Attendu que, selon l'article 34 de la loi n° 490 du 24 novembre 1948 sur les loyers commerciaux, cette loi n'est pas applicable aux locations portant sur des établissements appartenant à l'État, sous la condition que le refus de renouvellement corresponde à un intérêt public ; qu'il était donc parfaitement loisible aux parties de stipuler au profit de l'Administration une faculté de reprise des lieux loués dans les circonstances énumérées à l'article 1er (cession, cessation ou transfert d'activité), ou une faculté de résiliation en cas de modification de l'activité ou de mise en gérance au profit d'une personne étrangère (article 4) ; que ces clauses n'ont pas le caractère de clauses exorbitantes du droit commun des contrats emportant l'octroi au profit de l'une des parties de prérogatives de puissance publique ;

Que la convention n'avait pas non plus pour effet d'organiser la participation du cocontractant à l'exécution du service public ;

Qu'elle n'a donc pas le caractère d'un contrat administratif ;

Attendu que les parties ont essentiellement entendu se référer au droit du contrat de louage, tel qu'il est régi par les articles 1548 et suivants du Code civil, en recourant aux notions de loyer (articles 3 et 5-2), charges locatives (articles 3 et 5-5), de bail (article 5-2), de bailleur (article 5-1) ;

Que l'Administration ne s'est réservée aucune faculté discrétionnaire de révocation de la convention ;

Que les parties ont expressément stipulé à l'article 5-2 l'obligation pour S. G. de tenir les lieux garnis de meubles, objets mobiliers, matériel et marchandise en quantité et de valeur suffisante, et appartenant personnellement au bénéficiaire « afin de garantir à tout moment du paiement du loyer et de l'exécution du bail » ; que l'Administration a ainsi nécessairement invoqué le privilège reconnu au bailleur par l'article 1939 du Code civil.

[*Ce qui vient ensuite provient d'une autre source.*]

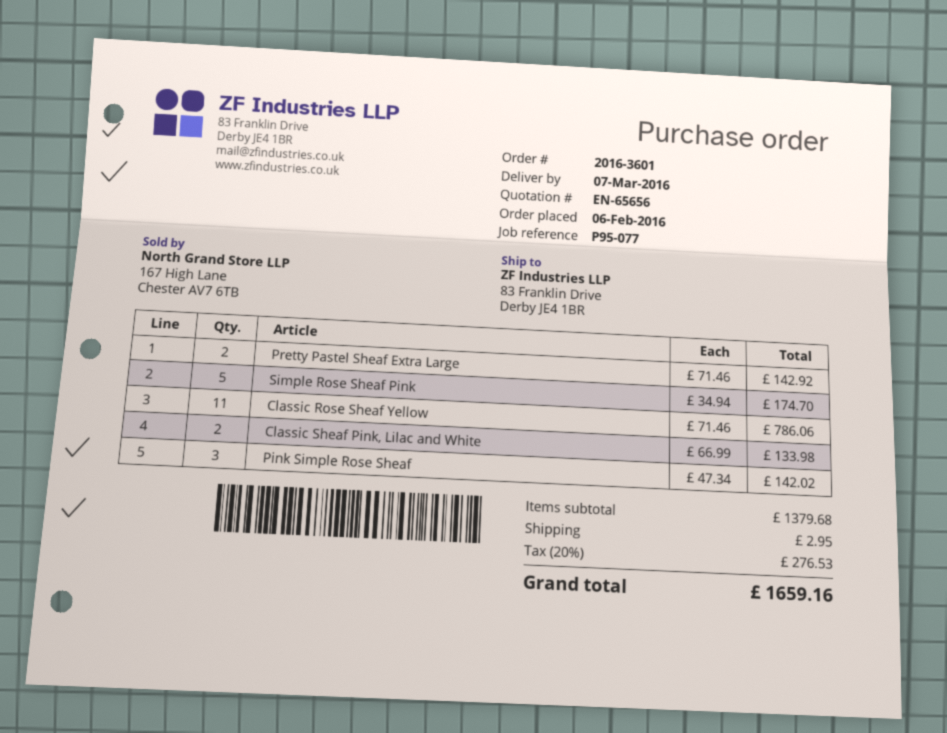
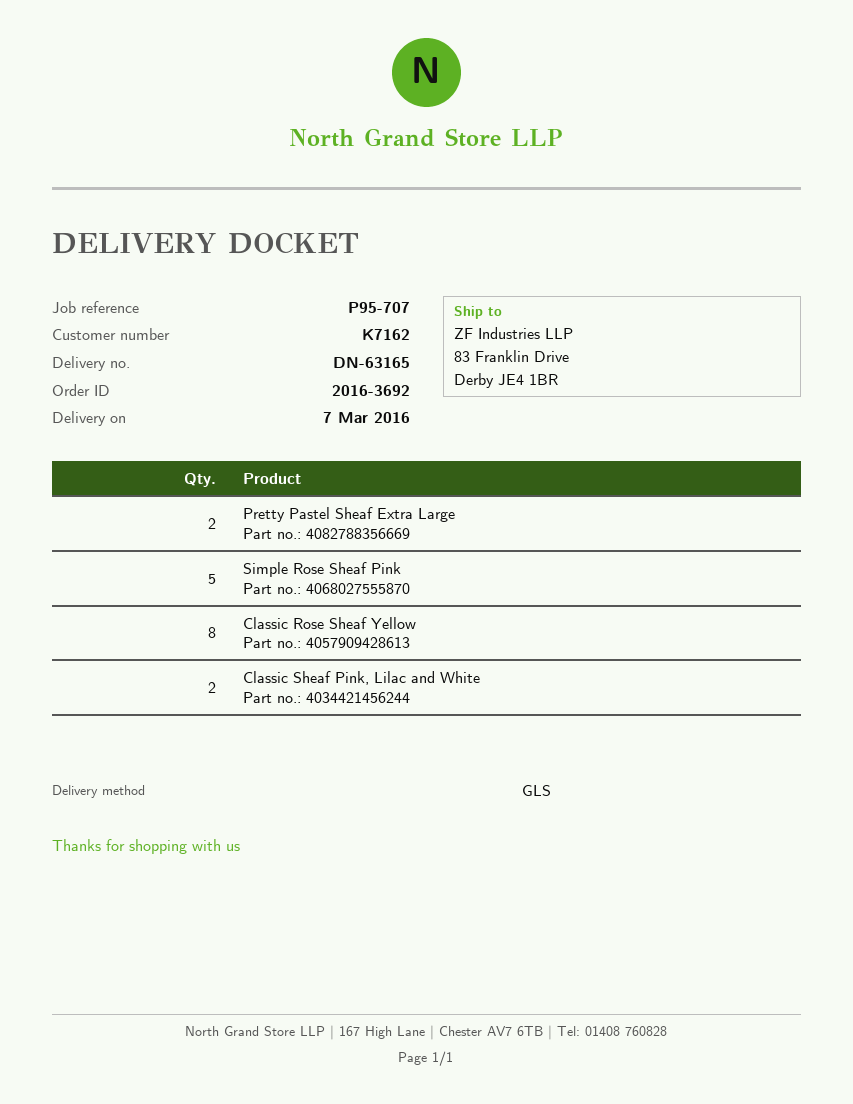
order number: 2016-3601 -> 2016-3692
reference: P95-077 -> P95-707
Classic Rose Sheaf Yellow: 11 -> 8
Pink Simple Rose Sheaf: 3 -> none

Attendu que l'Administration est donc bien fondée, en raison de la qualité de sa créance, à se prévaloir de ce privilège ; que le montant de cette créance n'excède pas les limites spécialement prévues à l'article 479 du Code de commerce ;

Attendu cependant que le privilège du bailleur doit être restreint aux seuls objets prévus à l'article 1939 du Code civil et ne peut s'appliquer à la généralité de l'actif dépendant de la liquidation ; que la créance de l'Administration n'est ici privilégiée que sur « le prix de tout ce qui garnit la maison louée » ;

Attendu que, selon les affirmations non contestées du syndic, l'intégralité du mobilier entreposé dans les locaux loués a donné lieu à cession pour un prix total de 500 francs ; que les véhicules appartenant à la société G. & Cie n'étaient pas susceptibles de garnir ces locaux, qui, selon la description qui en était donnée à la convention, ne comportaient pas de garage pour automobiles ;

Attendu que la créance admise excède donc l'assiette du privilège ; qu'elle doit en conséquence n'être admise à titre privilégié qu'à concurrence de 500 francs, n'ayant pour le surplus qu'un caractère chirographaire ;

Attendu que les dépens du présent jugement doivent être employés en frais privilégiés de procédure collective ;

Dispositif

PAR CES MOTIFS :

Le tribunal,

Prononce l'admission définitive de l'Administration des Domaines au passif de la société G. & Cie, de S. G. et de D. P. :

* pour la somme de 500 francs à titre privilégié ;

* pour la somme de 5 138,93 francs à titre chirographaire ;

Ordonne l'enrôlement des dépens en frais privilégiés de procédure collective ;

Composition

M. Narmino, prés. ; Mlle Le Lay, prem. subst. proc. gén. ; Mme Crovetto, pour l'Administration des Domaines ; M. Boisson, Syndic.

^


Synthèse
Numéro d'arrêt : 26779
Date de la décision : 17/02/2000

Analyses

Contrat - Général ; Contrat de louage ; Baux


Parties
Demandeurs : Administration des Domaines
Défendeurs : Sté G. et Cie, G., P.

Références :

article 472 du Code de commerce
ordonnance du 12 janvier 2000
Code civil
article 1939 du Code civil
article 479 du Code de Commerce
article 34 de la loi n° 490 du 24 novembre 1948


Origine de la décision
Date de l'import : 18/07/2023
Fonds documentaire ?: tribunal-supreme.mc
Identifiant URN:LEX : urn:lex;mc;tribunal.premiere.instance;arret;2000-02-17;26779 ?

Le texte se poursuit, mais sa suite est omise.